Start of Records for the task

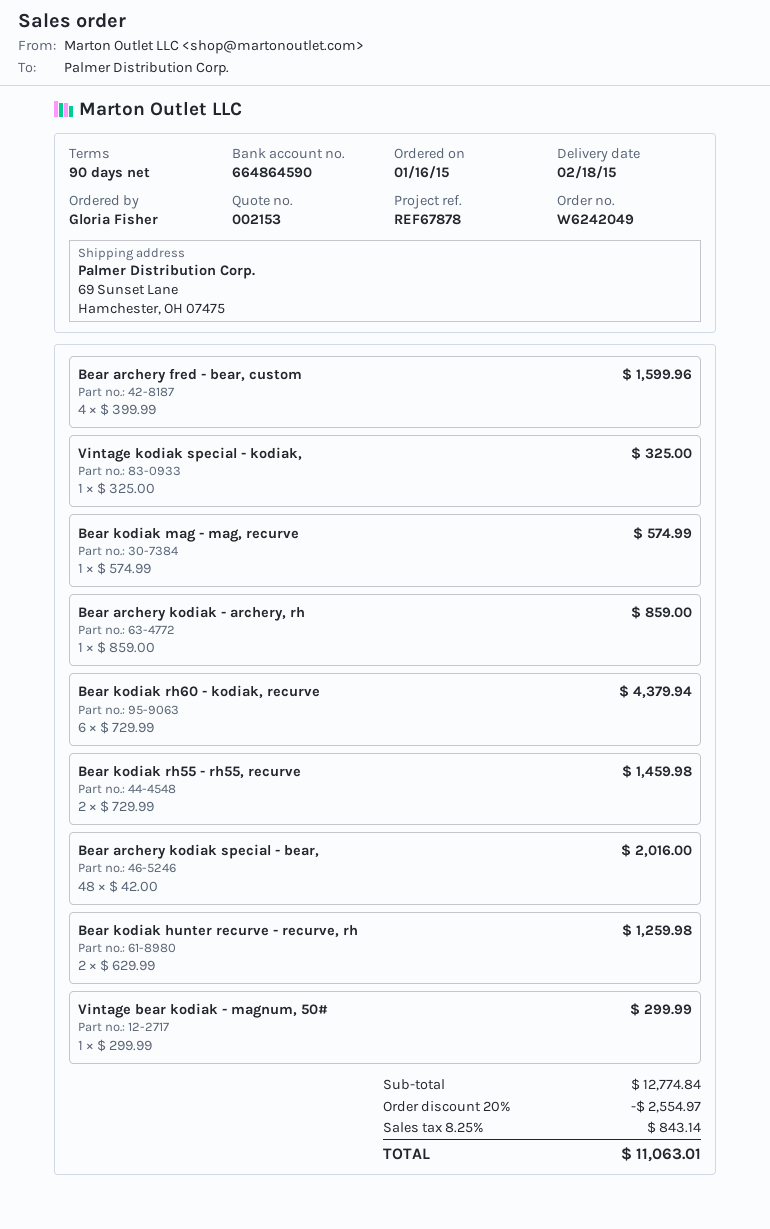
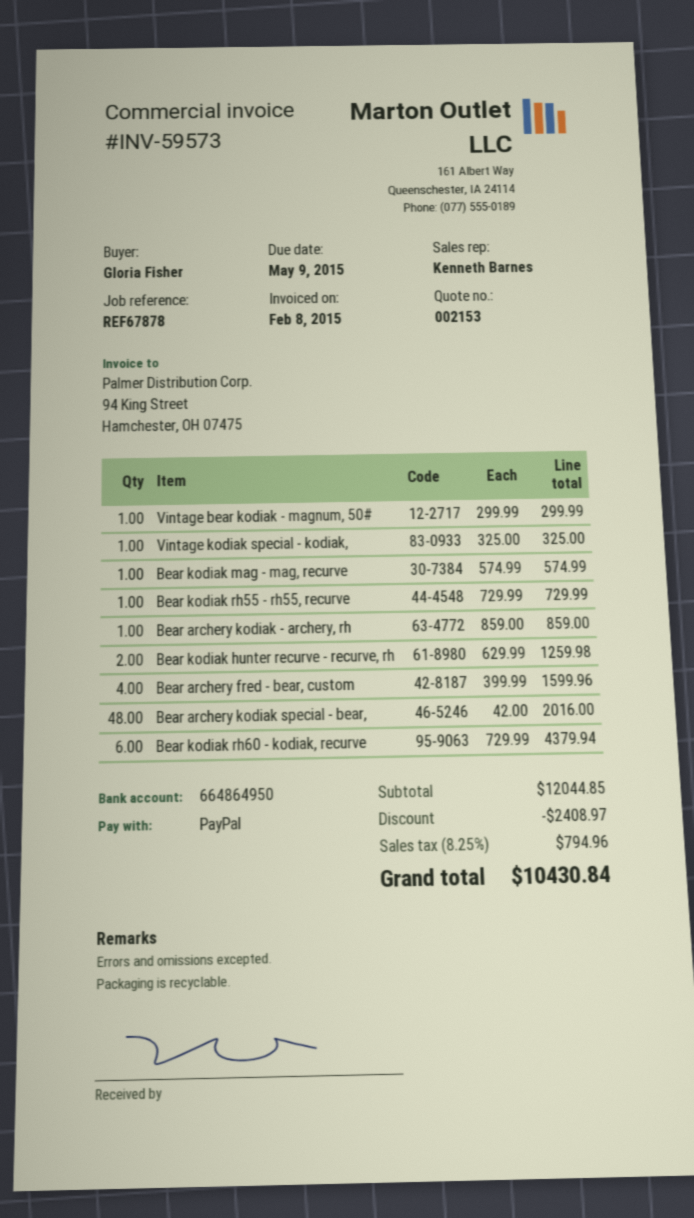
bank account: 664864590 -> 664864950
Bear kodiak rh55 - rh55, recurve: 2 x 729.99 = 1459.98 -> 1 x 729.99 = 729.99
subtotal: 12774.84 -> 12044.85
discount: 2554.97 -> 2408.97
tax: 8.25% = 843.14 -> 8.25% = 794.96
total: 11063.01 -> 10430.84

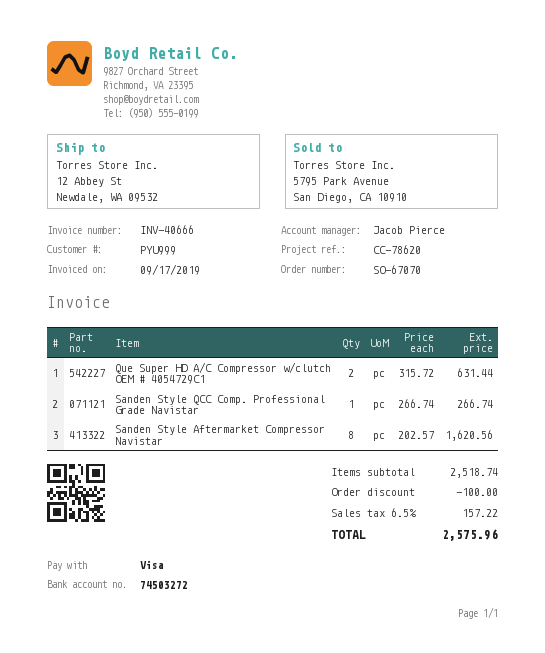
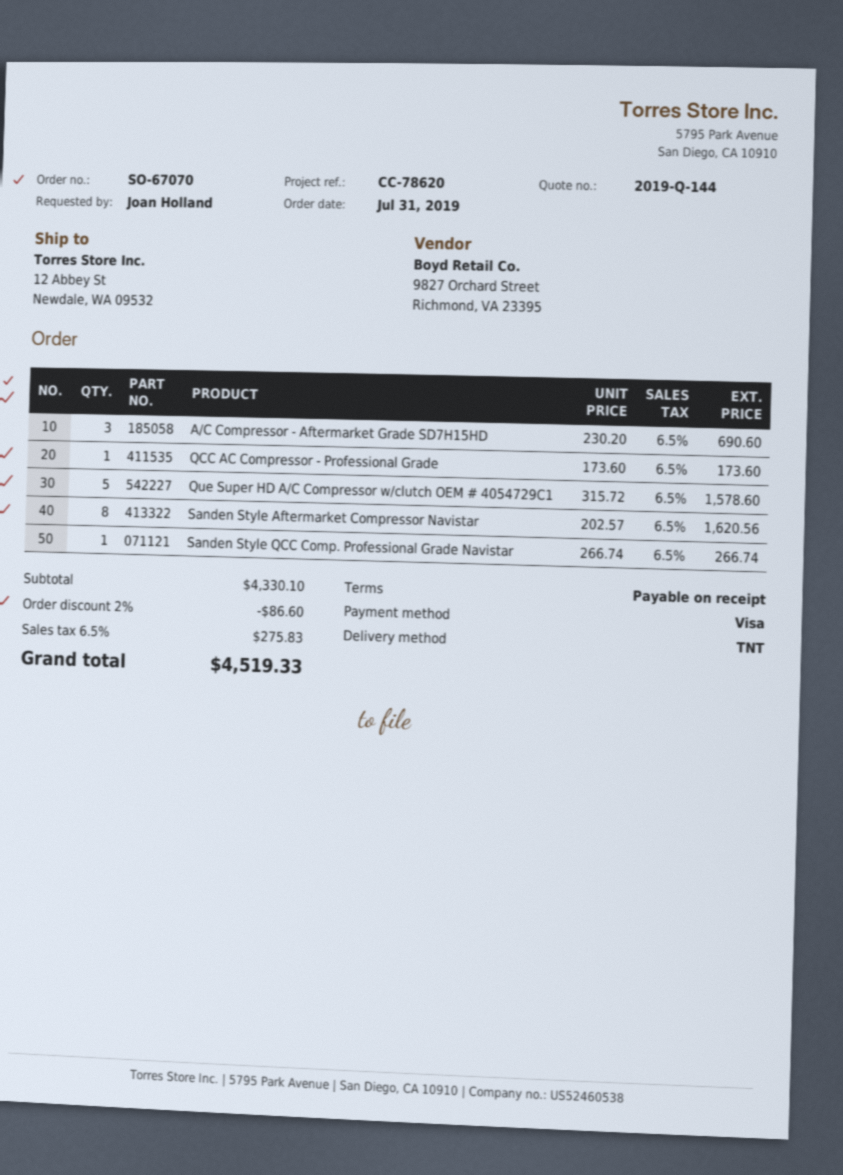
Que Super HD A/C Compressor w/clutch OEM # 4054729C1: 2 x 315.72 = 631.44 -> 5 x 315.72 = 1578.60
A/C Compressor - Aftermarket Grade SD7H15HD: none -> 3 x 230.20 = 690.60
QCC AC Compressor - Professional Grade: none -> 1 x 173.60 = 173.60
subtotal: 2518.74 -> 4330.10
discount: 100.00 -> 86.60
tax: 6.5% = 157.22 -> 6.5% = 275.83
total: 2575.96 -> 4519.33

End of Records for the task

Work item:
Lines from the one containing "discount: 100.00 -> 86.60" through the last line of the records, restated word for word: that is the whole response.

Answer:
discount: 100.00 -> 86.60
tax: 6.5% = 157.22 -> 6.5% = 275.83
total: 2575.96 -> 4519.33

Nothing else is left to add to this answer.